> [What you are asked to do]: Please filter the entries and return only the lines that include "Disable".

Stored data: Begin

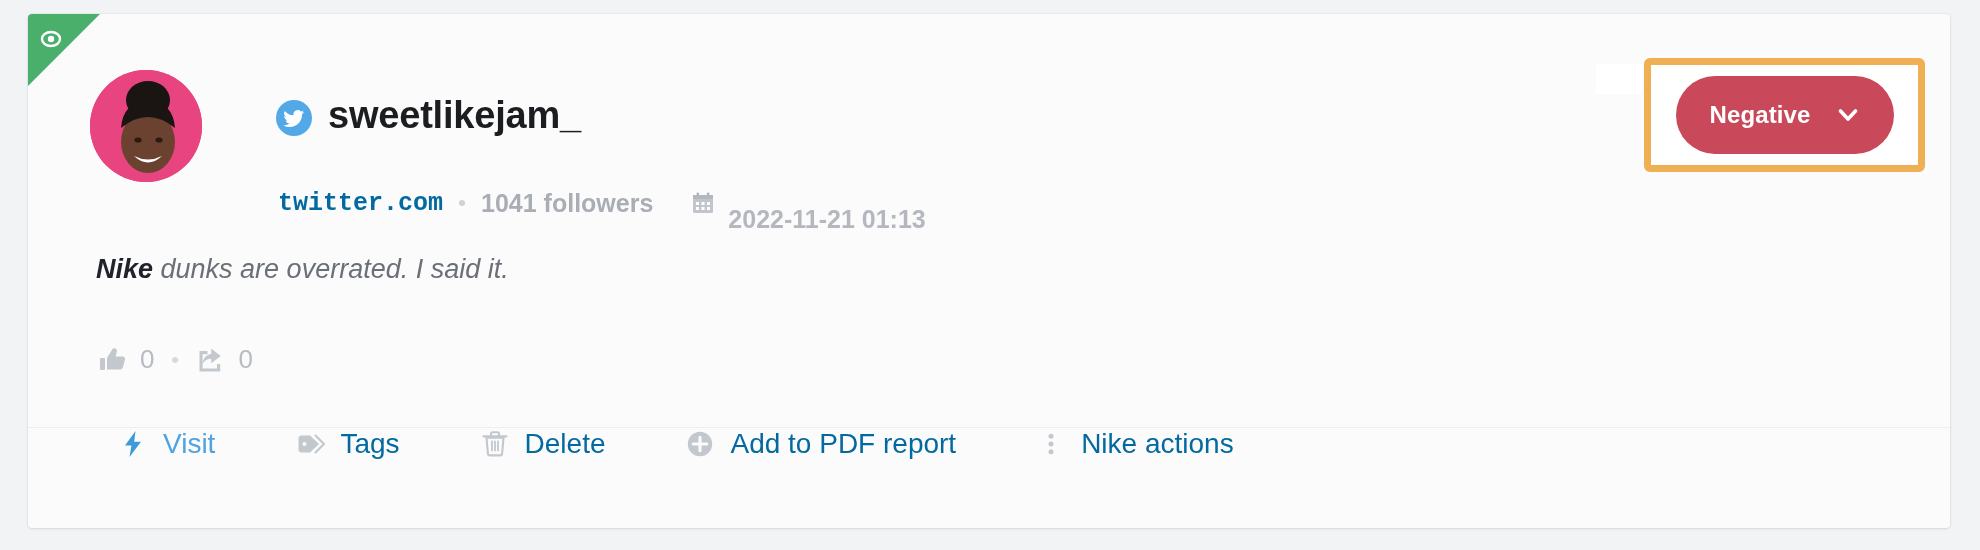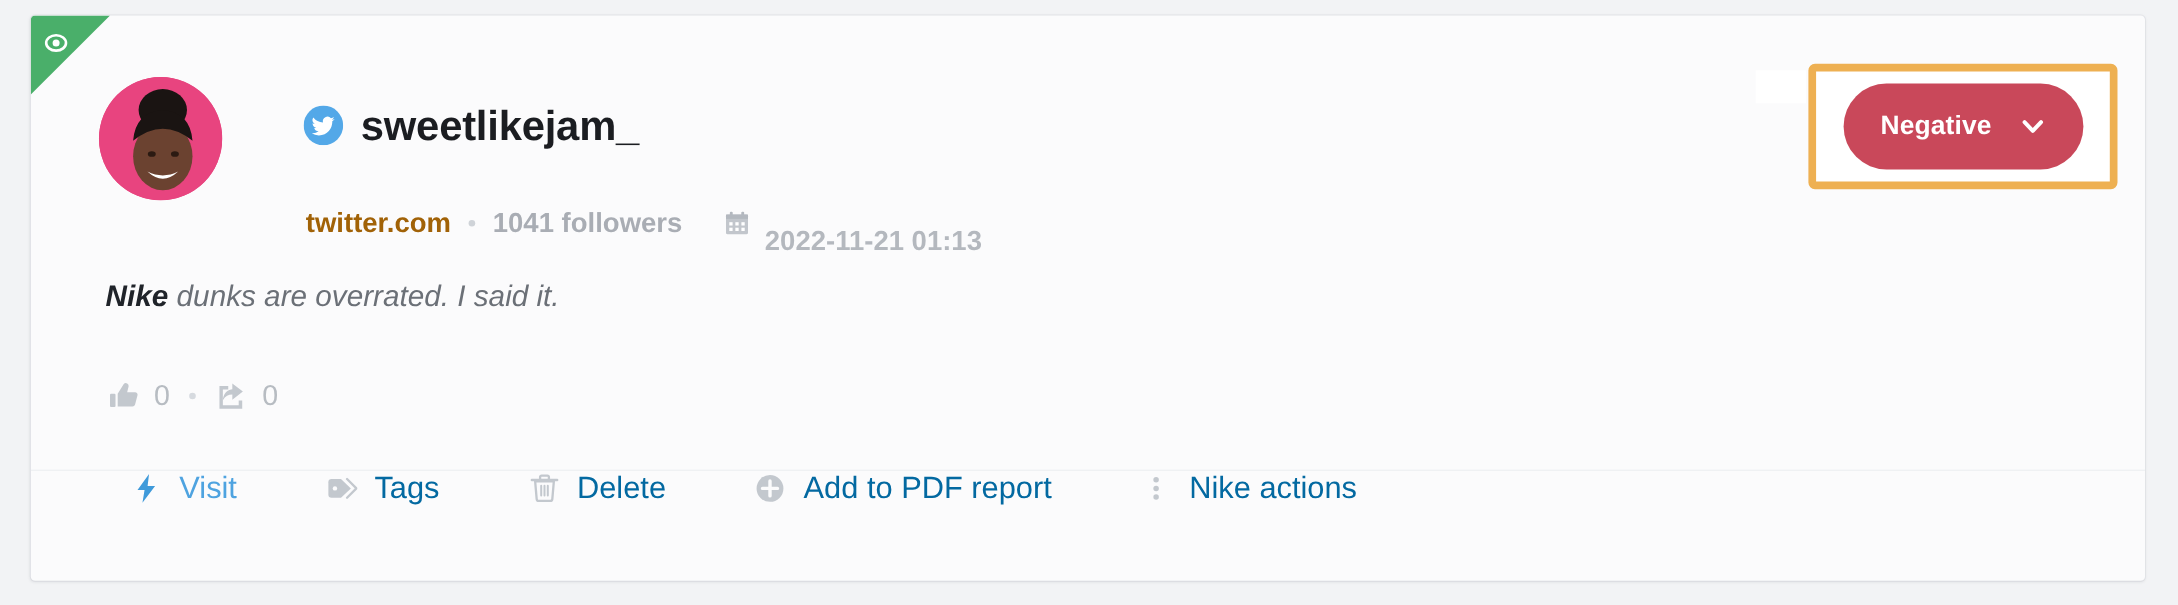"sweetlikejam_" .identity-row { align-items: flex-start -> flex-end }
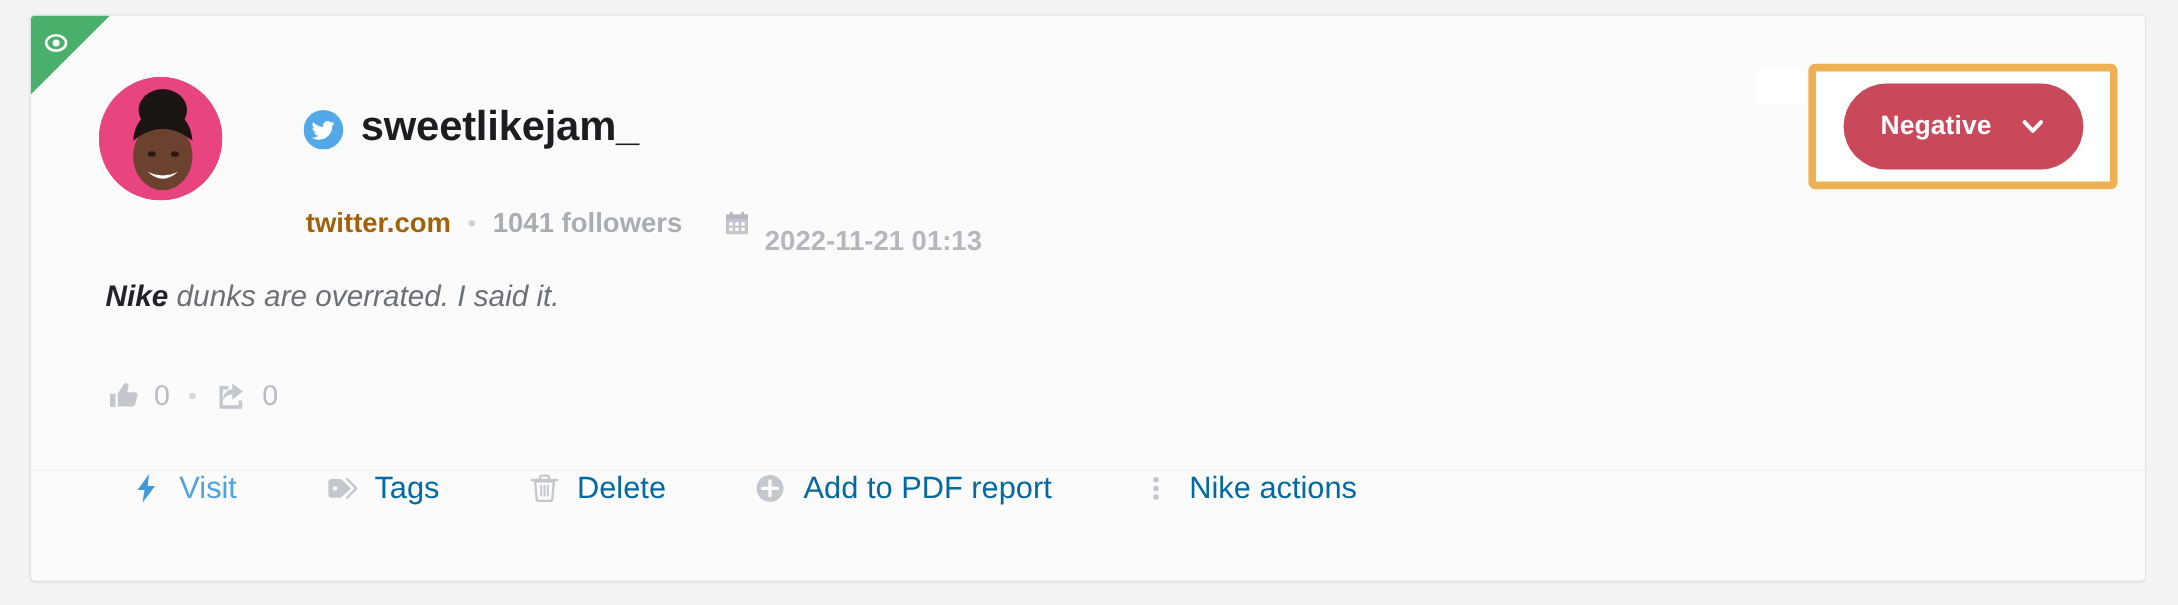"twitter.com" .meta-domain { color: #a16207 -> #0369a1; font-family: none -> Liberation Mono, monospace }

Stored data: End
Stored data: Begin

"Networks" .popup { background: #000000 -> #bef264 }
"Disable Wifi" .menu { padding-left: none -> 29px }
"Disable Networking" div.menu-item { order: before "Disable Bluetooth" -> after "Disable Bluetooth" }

Stored data: End

> [Reply]:
"Disable Wifi" .menu { padding-left: none -> 29px }
"Disable Networking" div.menu-item { order: before "Disable Bluetooth" -> after "Disable Bluetooth" }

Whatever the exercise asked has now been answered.